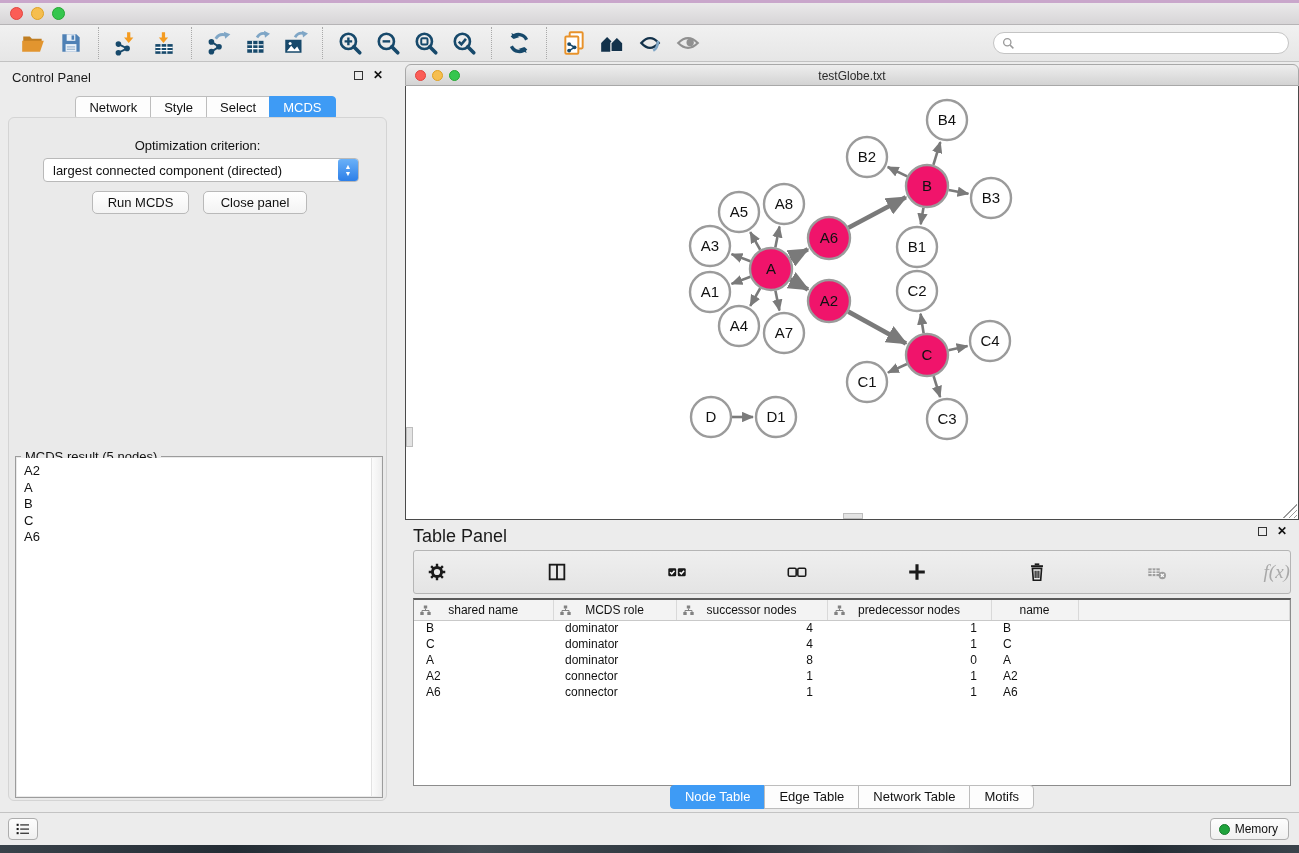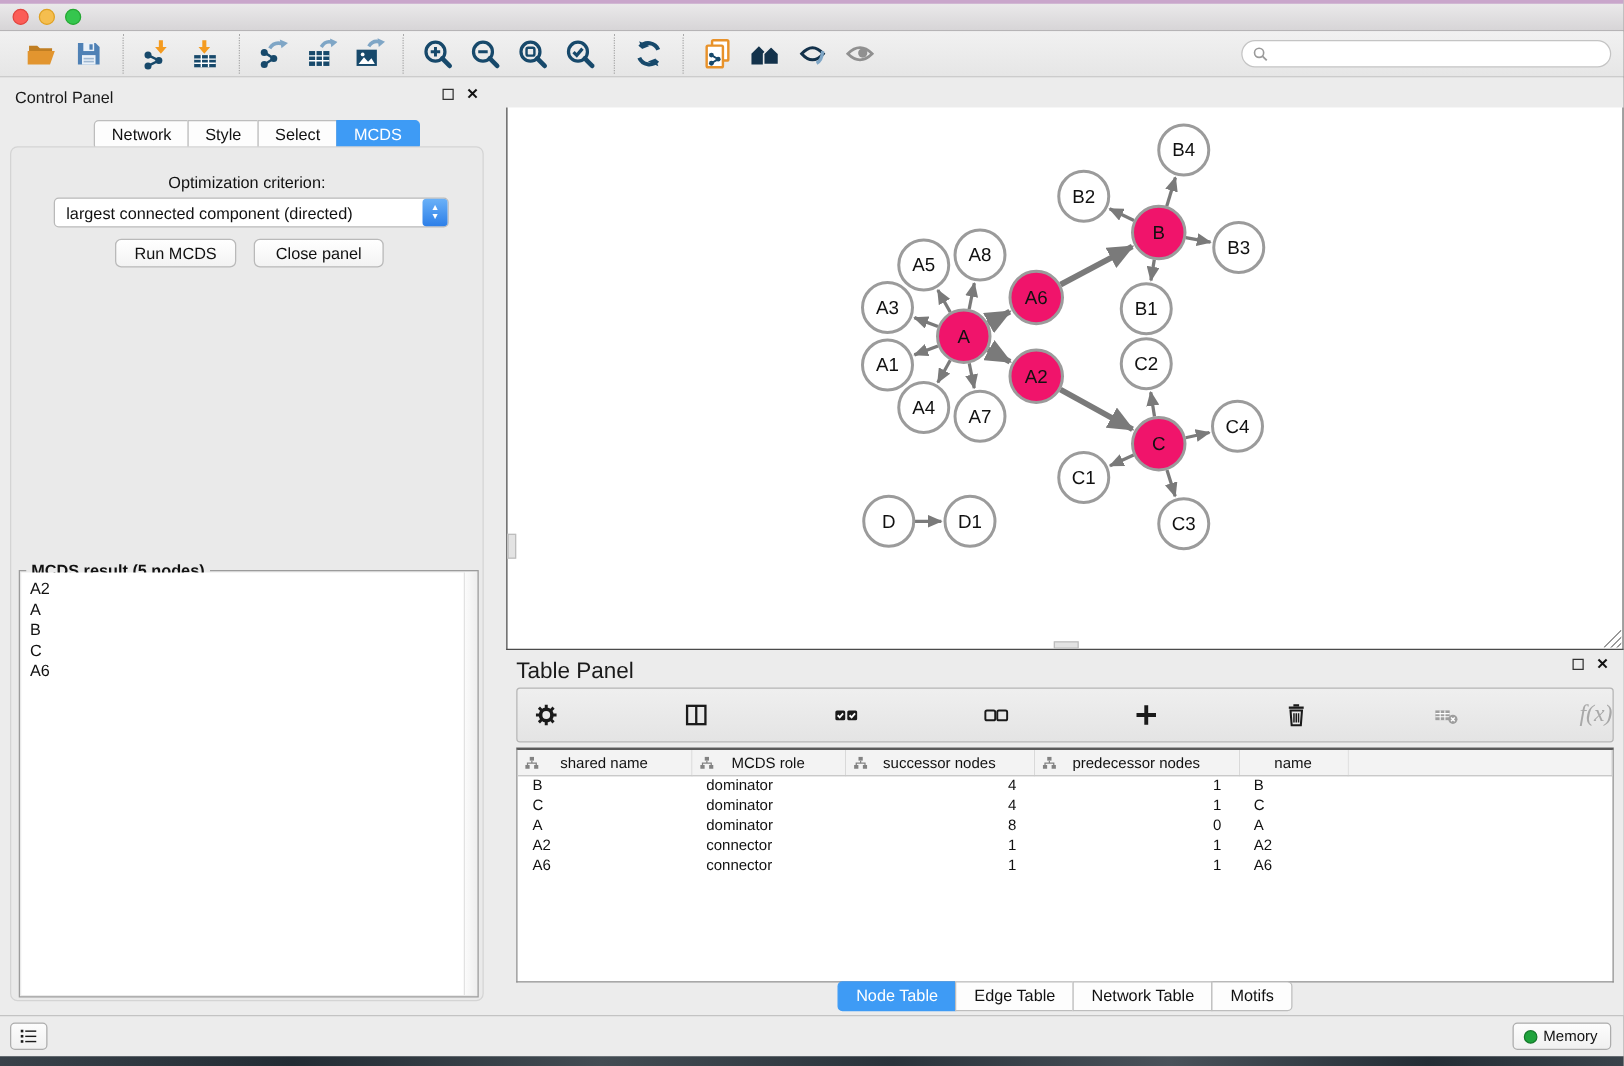--- a/index.html
+++ b/index.html
@@ -54,21 +54,21 @@
     border:1px solid #B9B9B9; border-radius:4px; display:flex; align-items:center; cursor:pointer;justify-content:center; }
   .dropdown .dd-text { flex:1; font-size:13px; color:#111; padding-left:9px; white-space:nowrap; overflow:hidden; }
   .dd-stepper { width:20px; height:22px; border-radius:3px; margin-right:0px;
     background:linear-gradient(#6AB1F8,#2D7FE8); display:flex; flex-direction:column; align-items:center; justify-content:center; gap:1px; }
   .dd-stepper span { color:#fff; font-size:7px; line-height:6px; }
   .cp-btn { position:absolute; top:73px; height:23px; background:linear-gradient(#FFFFFF,#F3F3F3);
     border:1px solid #B9B9B9; border-radius:5px; font-size:13px; color:#111; text-align:center; line-height:21px; cursor:pointer; }
   .run-btn { left:83px; width:97px; }
   .closep-btn { left:194px; width:104px; }
   .result-group { position:absolute; left:6px; top:338px; width:368px; height:342px; border:1px solid #9C9C9C; }
-  .result-legend { position:absolute; top:-8px; left:5px; background:#EAEAEA; padding:0 4px; font-size:13px; color:#111;font-weight:bold; }
+  .result-legend { position:absolute; top:-8px; left:5px; background:#EAEAEA; padding:0 4px; font-size:13px; color:#111; }
   .result-list { position:absolute; inset:1px; background:#fff; overflow:hidden; padding:5px 0 0 7px; }
   .result-item { font-size:13px; color:#111; line-height:16.5px; }
   .result-scroll { position:absolute; top:1px; right:1px; bottom:1px; width:10px;
     background:linear-gradient(90deg,#FBFBFB,#EFEFEF); border-left:1px solid #E2E2E2; }
 
   
   .right-area { position:absolute; left:395px; top:0; right:0; height:750px; background:#ECECEC; }
 
   
   .net-window { position:absolute; left:10px; top:2px; right:0; height:456px; }
@@ -318,20 +318,28 @@
               <div class="result-item">A6</div>
             </div>
           <div class="result-scroll"></div>
         </div>
       </div>
     </div>
 
     <div class="right-area">
 
       <div class="net-window">
+        <div class="net-titlebar">
+          <div class="tl-dots">
+            <span class="dot red"></span>
+            <span class="dot yellow"></span>
+            <span class="dot green"></span>
+          </div>
+          <div class="net-title">testGlobe.txt</div>
+        </div>
         <div class="net-canvas">
           <svg class="graph" id="graph-svg" viewBox="0 0 892 432" preserveAspectRatio="xMinYMin meet">
               <defs>
                 <marker id="arrow" markerWidth="4.6" markerHeight="4" refX="4.2" refY="2" orient="auto">
                   <path d="M0,0 L4.6,2 L0,4 z" fill="#7A7A7A"></path>
                 </marker>
               </defs>
               <line x1="344.4146596993366" y1="175.23831431286462" x2="325.5210375870572" y2="168.11448958200518" stroke="#7A7A7A" stroke-width="2.6" marker-end="url(#arrow)"></line>
               <line x1="354.230235352432" y1="163.8163567215194" x2="344.2592994042757" y2="146.05562706386607" stroke="#7A7A7A" stroke-width="2.6" marker-end="url(#arrow)"></line>
               <line x1="369.31455497304006" y1="161.42722513479976" x2="373.48932889182174" y2="140.55335554089118" stroke="#7A7A7A" stroke-width="2.6" marker-end="url(#arrow)"></line>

========

• **Task requirements**
Leave the pictures aside and give every entry above again word for word.

• **Answer section**
--- a/index.html
+++ b/index.html
@@ -54,21 +54,21 @@
     border:1px solid #B9B9B9; border-radius:4px; display:flex; align-items:center; cursor:pointer;justify-content:center; }
   .dropdown .dd-text { flex:1; font-size:13px; color:#111; padding-left:9px; white-space:nowrap; overflow:hidden; }
   .dd-stepper { width:20px; height:22px; border-radius:3px; margin-right:0px;
     background:linear-gradient(#6AB1F8,#2D7FE8); display:flex; flex-direction:column; align-items:center; justify-content:center; gap:1px; }
   .dd-stepper span { color:#fff; font-size:7px; line-height:6px; }
   .cp-btn { position:absolute; top:73px; height:23px; background:linear-gradient(#FFFFFF,#F3F3F3);
     border:1px solid #B9B9B9; border-radius:5px; font-size:13px; color:#111; text-align:center; line-height:21px; cursor:pointer; }
   .run-btn { left:83px; width:97px; }
   .closep-btn { left:194px; width:104px; }
   .result-group { position:absolute; left:6px; top:338px; width:368px; height:342px; border:1px solid #9C9C9C; }
-  .result-legend { position:absolute; top:-8px; left:5px; background:#EAEAEA; padding:0 4px; font-size:13px; color:#111;font-weight:bold; }
+  .result-legend { position:absolute; top:-8px; left:5px; background:#EAEAEA; padding:0 4px; font-size:13px; color:#111; }
   .result-list { position:absolute; inset:1px; background:#fff; overflow:hidden; padding:5px 0 0 7px; }
   .result-item { font-size:13px; color:#111; line-height:16.5px; }
   .result-scroll { position:absolute; top:1px; right:1px; bottom:1px; width:10px;
     background:linear-gradient(90deg,#FBFBFB,#EFEFEF); border-left:1px solid #E2E2E2; }
 
   
   .right-area { position:absolute; left:395px; top:0; right:0; height:750px; background:#ECECEC; }
 
   
   .net-window { position:absolute; left:10px; top:2px; right:0; height:456px; }
@@ -318,20 +318,28 @@
               <div class="result-item">A6</div>
             </div>
           <div class="result-scroll"></div>
         </div>
       </div>
     </div>
 
     <div class="right-area">
 
       <div class="net-window">
+        <div class="net-titlebar">
+          <div class="tl-dots">
+            <span class="dot red"></span>
+            <span class="dot yellow"></span>
+            <span class="dot green"></span>
+          </div>
+          <div class="net-title">testGlobe.txt</div>
+        </div>
         <div class="net-canvas">
           <svg class="graph" id="graph-svg" viewBox="0 0 892 432" preserveAspectRatio="xMinYMin meet">
               <defs>
                 <marker id="arrow" markerWidth="4.6" markerHeight="4" refX="4.2" refY="2" orient="auto">
                   <path d="M0,0 L4.6,2 L0,4 z" fill="#7A7A7A"></path>
                 </marker>
               </defs>
               <line x1="344.4146596993366" y1="175.23831431286462" x2="325.5210375870572" y2="168.11448958200518" stroke="#7A7A7A" stroke-width="2.6" marker-end="url(#arrow)"></line>
               <line x1="354.230235352432" y1="163.8163567215194" x2="344.2592994042757" y2="146.05562706386607" stroke="#7A7A7A" stroke-width="2.6" marker-end="url(#arrow)"></line>
               <line x1="369.31455497304006" y1="161.42722513479976" x2="373.48932889182174" y2="140.55335554089118" stroke="#7A7A7A" stroke-width="2.6" marker-end="url(#arrow)"></line>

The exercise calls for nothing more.